Y con esas palabras, sacó la mano, mostrando consigo un tarro de cerámica hosco y lleno de confusos grabados. Pese a que era pequeño, tenía una apariencia pesada.

— ¡Oh, no! Ni en broma —exclamé al reconocer el recipiente—. Prefiero quedarme en cama a tomarme esa cosa.

— ¿Y mientras nos tendrás a nosotras de criadas? ¿O a tu padre, con lo ocupado que está como jefe de la aldea?

Me estaba arrinconando, lo sabía muy bien, y también que me estaba quedando sin salidas. Crucé miradas con Astrid. Me observaba confundida y ceñuda. Era evidente que no entendía muy bien lo que estaba ocurriendo, pero, por el profundo surco entre sus cejas, había comprendido con suficiente claridad que el contenido del tarro era una medicina para mi enfermedad. Una que yo me negaba a tomar.

—Sabes que no permitiremos que te quedes solo en este estado, ¿verdad? —añadió Astrid, cuyas palabras y mirada preocupada fueron como una daga en mi pecho.

Era evidente que había decidido ponerse de parte de Dana.
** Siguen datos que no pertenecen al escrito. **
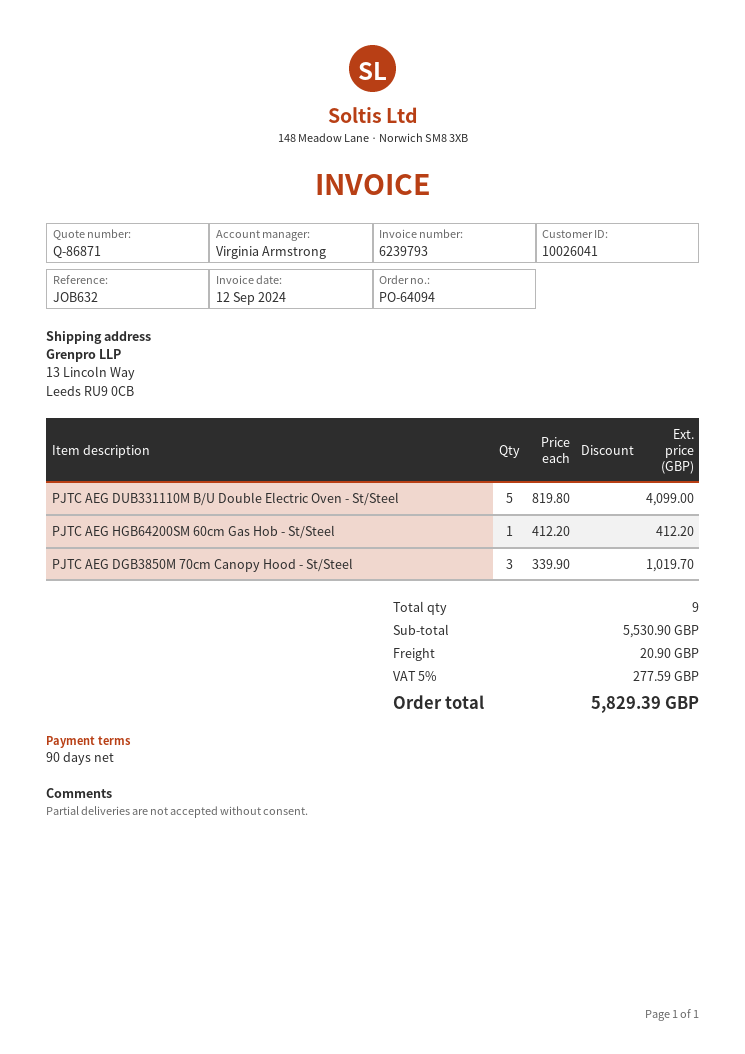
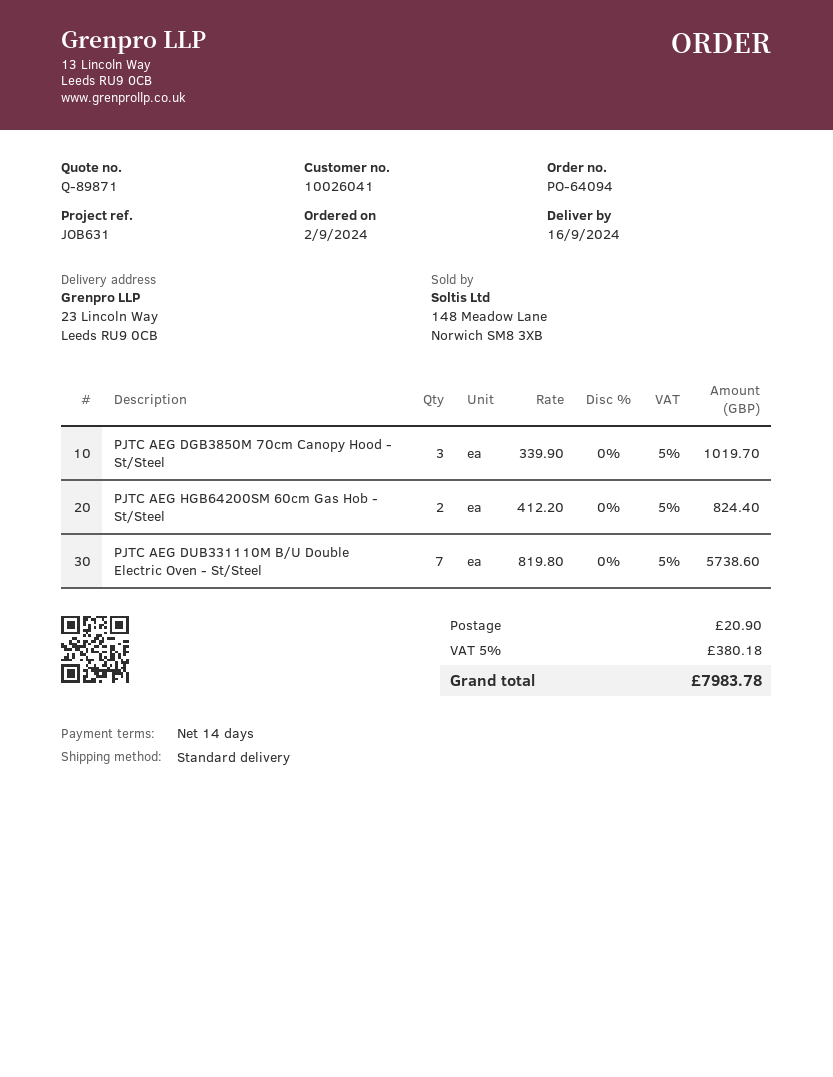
quote number: Q-86871 -> Q-89871
payment terms: 90 days -> 14 days
reference: JOB632 -> JOB631
ship to: 13 Lincoln Way, Leeds RU9 0CB -> 23 Lincoln Way, Leeds RU9 0CB
PJTC AEG DUB331110M B/U Double Electric Oven - St/Steel: 5 x 819.80 = 4099.00 -> 7 x 819.80 = 5738.60
PJTC AEG HGB64200SM 60cm Gas Hob - St/Steel: 1 x 412.20 = 412.20 -> 2 x 412.20 = 824.40
tax: 5% = 277.59 -> 5% = 380.18
total: 5829.39 -> 7983.78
Si ella tenía una cura, lo lógico era tomarla. Solté un suspiro en señal de rendición y me acomodé lo mejor que pude contra el respaldo de la cama.

—Está bien, está bien. Me la tomaré, ¡pero que la prepare Astrid! —exclamé, mirando fijamente a Dana, que sonreía de oreja a oreja.

— ¿Y por qué esa falta de confianza? —preguntó ella, tratando de parecer molesta, pero sin lograrlo porque seguía manteniendo la sonrisa.